The lights were on, the bed still made, the large sash window wide open and the floor-length net curtains flapping in the warm breeze. Finn’s eyes flicked left through the open door to the bathroom. Empty. He scanned the room: no luggage or possessions. On the carpet at the side of the bed was a single red stiletto: Bellman’s.

Only vaguely aware of the alarmed voices of other guests who had emerged into the corridor behind him, Finn moved to the window and tugged back the curtain to reveal two dangling climbing ropes secured somewhere on the floors above. He glanced out over the sill and saw that they descended into a narrow pedestrian alleyway that led along the side of the building towards a wider service alley that ran along its rear. He heard sounds of a scuffle and muffled female cries coming from around the corner.

Finn holstered his pistol, reached for the nearest rope, pulled it towards him and stepped over it. He fed it around his right hip and across his left shoulder. Gripping it at head height with his left hand and below and to the side of him with his right, he climbed backwards out of the window and abseiled fifty feet to the ground in the space of four seconds, pushing off the wall with his feet only twice.

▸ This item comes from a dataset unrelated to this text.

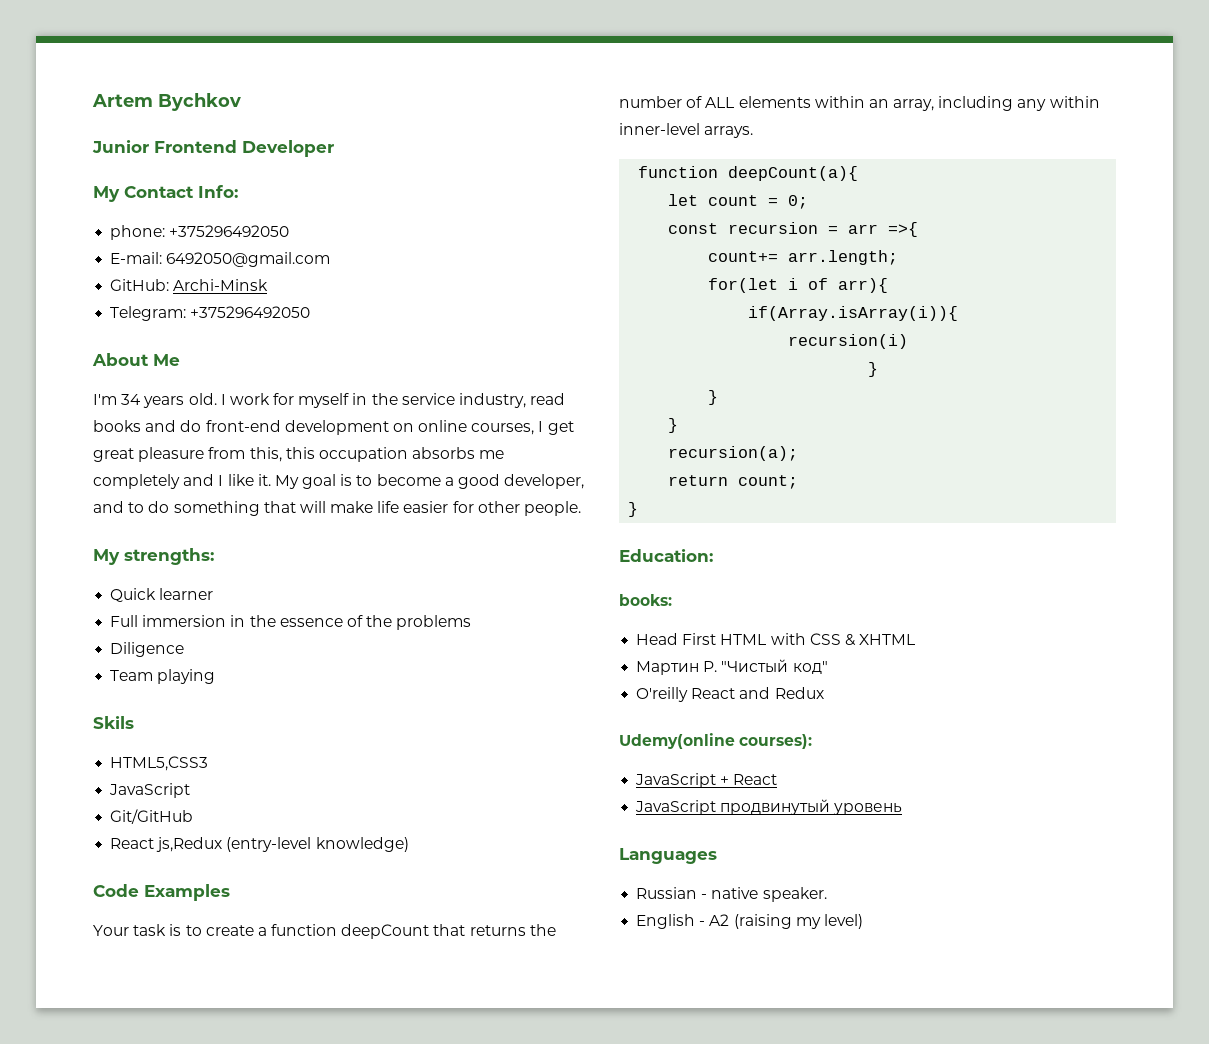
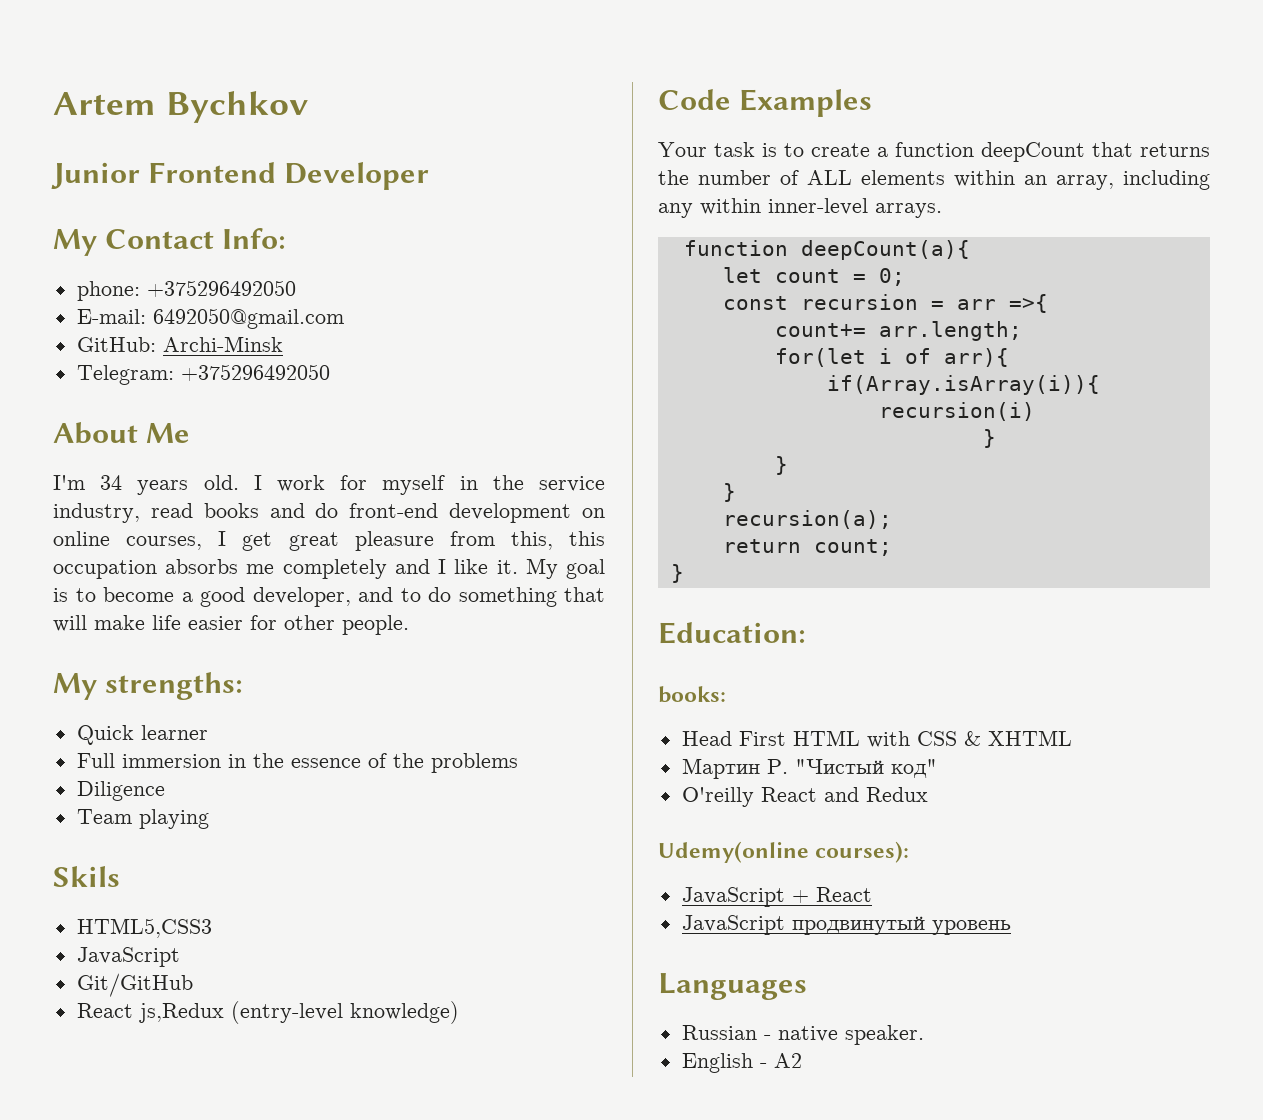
[733,914,863,929] (raising my level) -> (802, 1060) none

The instant he touched the ground, two masked figures emerged from the shadows, both clutching Bowie knives. The long blades glinted in the flickering light cast by a solitary streetlamp. Finn knew at once that they had been waiting for him. He reached for his pistol, but saw an explosion of stars as a blunt object wielded by a third, unseen assailant clubbed into the back of his skull. The impact sent him sprawling face first on to the cobbles. Rendered momentarily insensible, reflex took over. He rolled several times and reached again for his weapon. He heard the sound of metal on bone and lost all sensation in his right hand as a steel blade drove through his upper arm. Finn flailed with his left fist, connecting with the cheekbone of the man who had stabbed him, but even as he did so, a second blade thrust between his ribs.

He tasted blood rising in his throat and heard air sucking through the puncture wound in his right lung, but continued to hurl his fists at the three attackers crowding over him.

There was no more pain, only blind, demonic fury as he tried to swat them. He would crush their skulls with his bare hands.

Their blows rained in, but as far as Finn was concerned they seemed to bounce off his impenetrable hide. He felt invincible, then suddenly electrified. His limbs coursed with liquid fire and he screamed like a wild man into the night.